Thursday, January 2, 2014

Re-reading The Hobbit out loud

I'm really struck by how different the experience of reading a book can seem depending on your life circumstances when you read and re-read it.  I'm reading The Hobbit right now to my youngest son, who is 10; this is my third time through it.  I read it when I was a teen, and then I read it to my oldest son when he was 7 or 8.  I loved the book when I first read it, but really struggled through it with my oldest son.  We finished it, but I remember thinking that the book was not nearly as interesting as I had remembered it from my first reading.  I was really disappointed and surprised by the experience.

This time around, I love the book again.  We have read half of it, and it feels exciting and interesting throughout.  Several times we have gotten to a logical stopping place, looked at each other, and decided kept reading.  That was not my experience when I read it to my oldest.  I couldn't wait to get to a stopping place.

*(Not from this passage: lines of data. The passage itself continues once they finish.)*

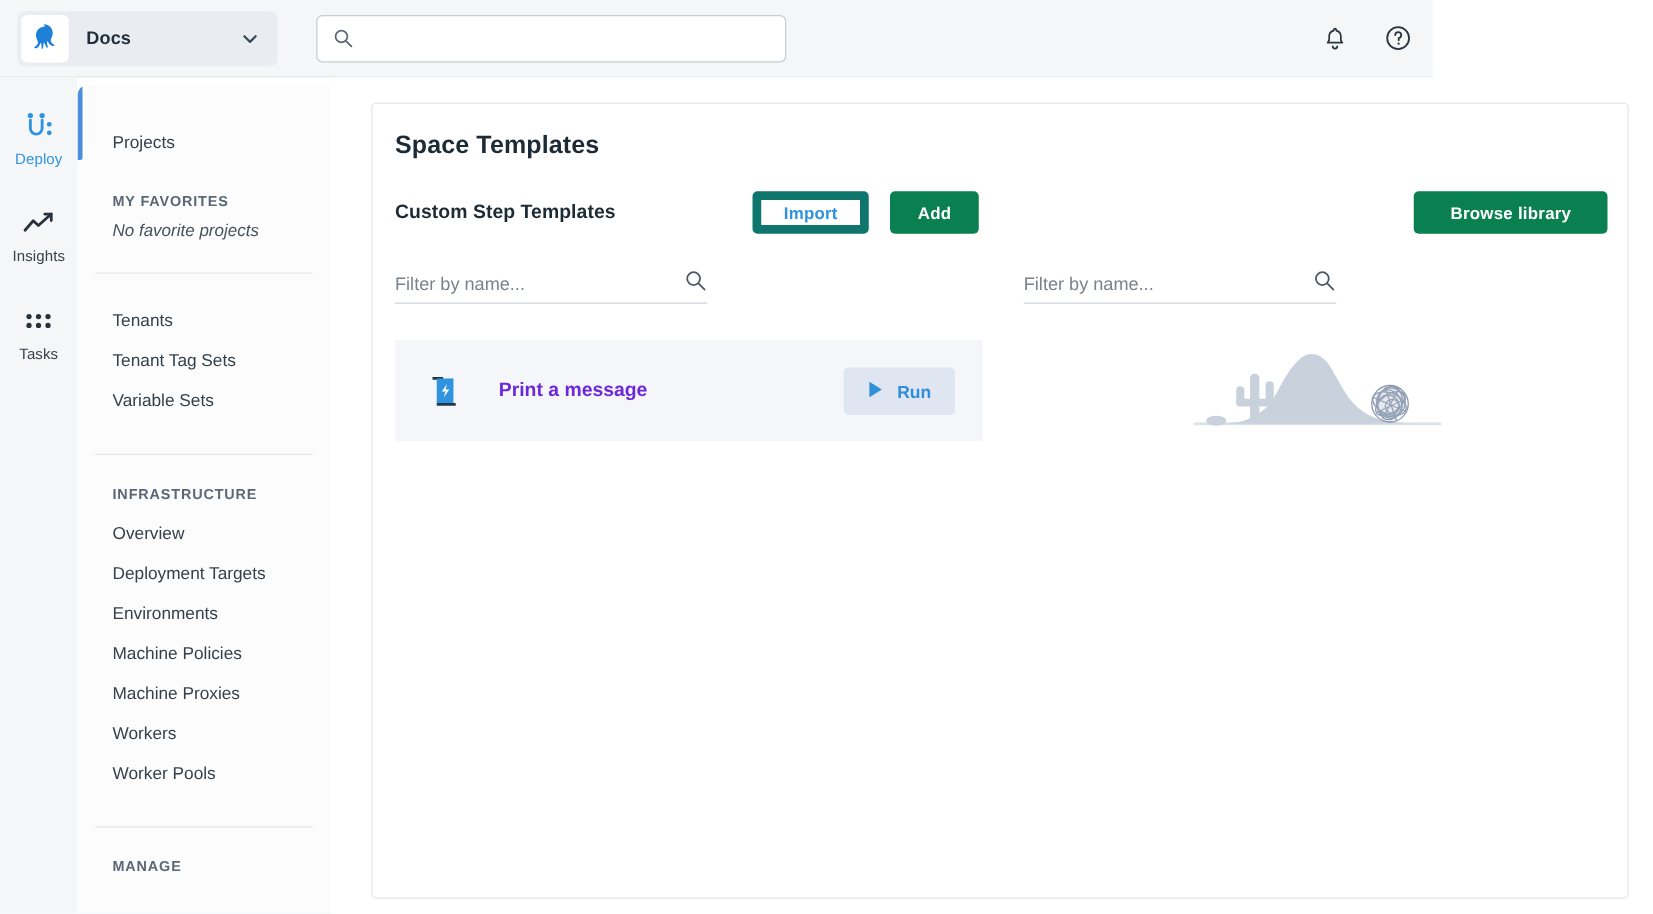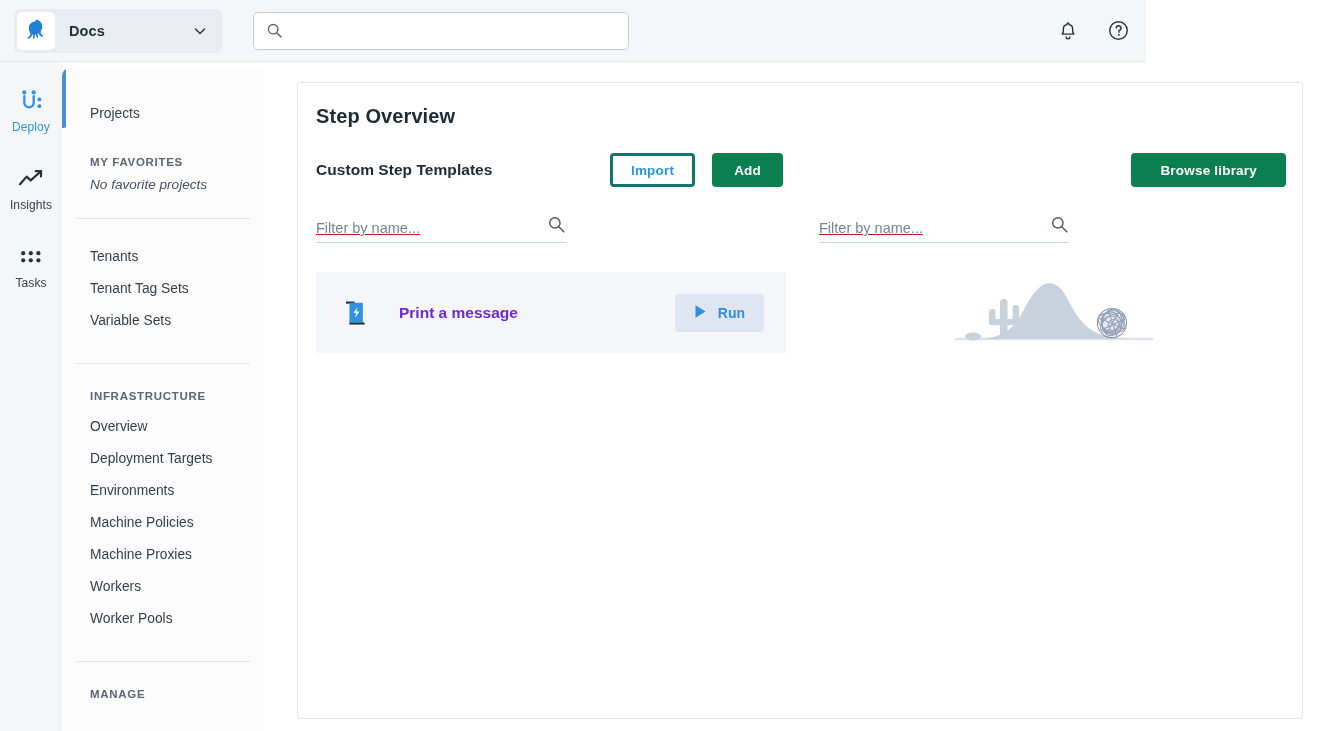--- a/index.html
+++ b/index.html
@@ -369,7 +369,7 @@
 
 <div class="card">
 
-  <div class="page-title">Step Overview</div>
+  <div class="page-title">Space Templates</div>
 
   <div class="cols">
 

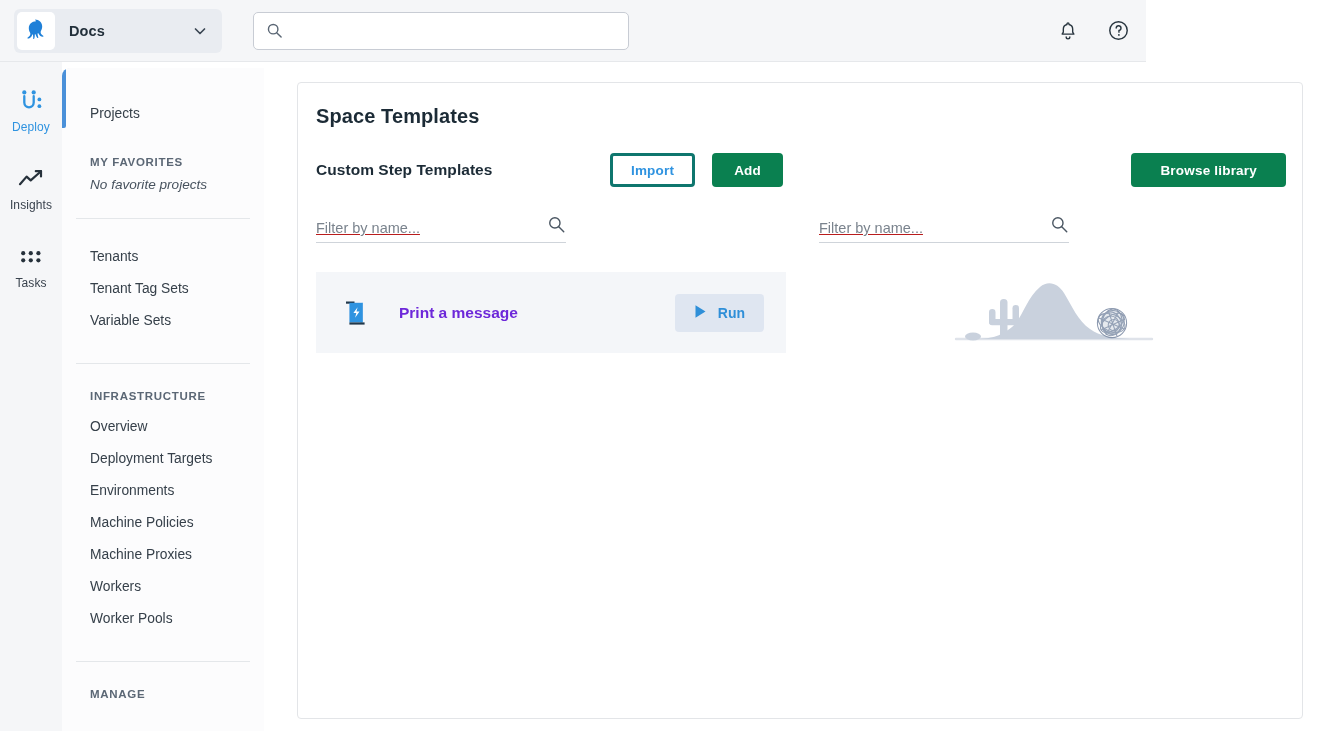--- a/index.html
+++ b/index.html
@@ -182,7 +182,7 @@
   .btn-outline {
     background: #ffffff;
     color: #2f93e0;
-    border: 3px solid #0f766e;
+    border: 7px solid #0f766e;
     padding: 0 18px;
   }
   .btn-green {

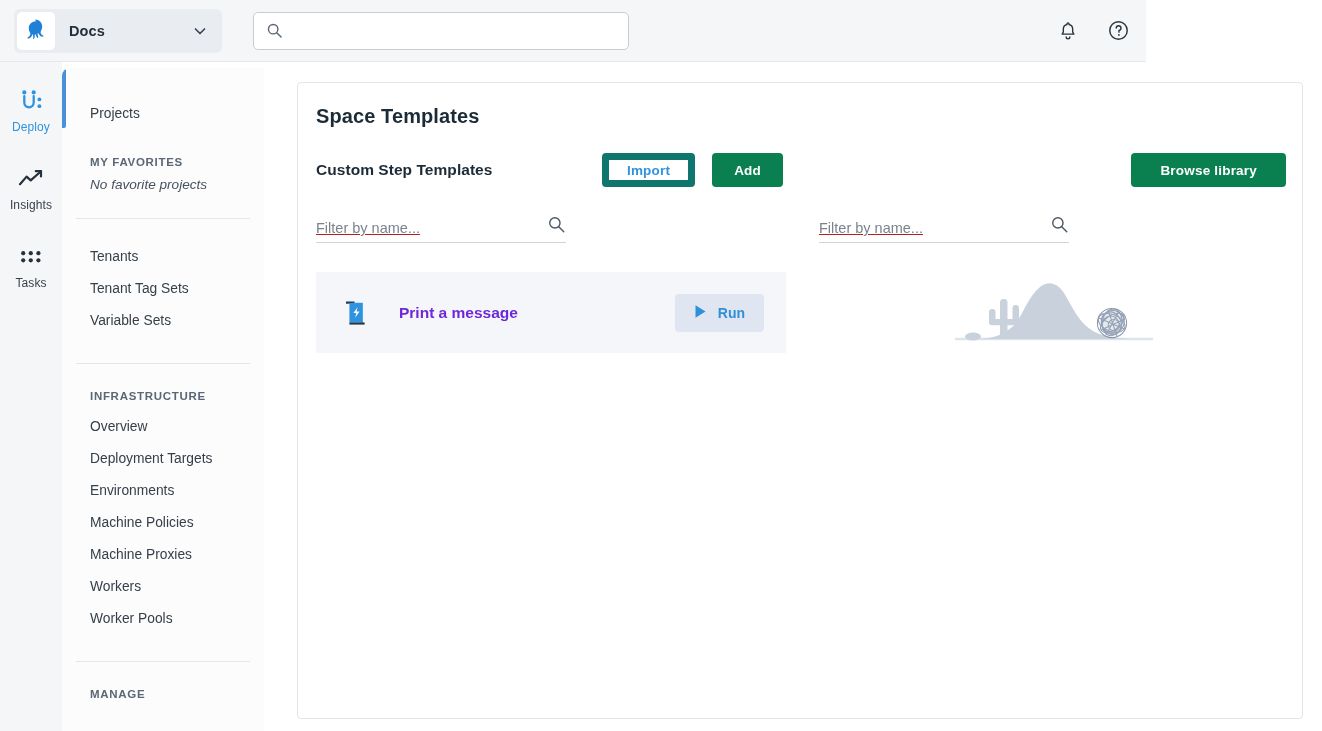--- a/index.html
+++ b/index.html
@@ -203,7 +203,7 @@
   .filter-input {
     flex: 1; border: none; outline: none; background: transparent;
     font-family: "Liberation Sans", sans-serif;
-    font-size: 14.5px; color: #b91c1c; text-decoration: underline;
+    font-size: 14.5px; color: #8b5cf6;
   }
   .filter-input::placeholder { color: #7a838d; }
   .filter-icon { flex: none; display:flex; padding-bottom: 2px; }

So what's different?  One thing is the age of my children.  When I read it to my oldest, my other children were 4 and 1.  Not lots of sleep or time to read on my own.  I was, I think, a dulled reader at the time.  Another difference is that we have seen the first Hobbit movie, and this has helped me visualize some of the scenes that I couldn't before.  I'm not one to watch a movie before reading a book--and often I don't want to see the movie after I've read a book because I don't want to spoil my experience of it--but seeing the movie this time has increased our enjoyment of the book.

It's no great insight to say that we are different readers every time we read a book we've read before, and as a result the book seems (or is?) different.  But when I've thought of that idea before, I always understood it as variations on enjoying a book, or seeing things that weren't apparent in earlier readings.  With The Hobbit, I've gone from loving the novel as a teen, to disliking it in my thirties, to loving it again in my forties.  Perhaps the most fulfilling reading challenge for 2014 would be a re-reading challenge.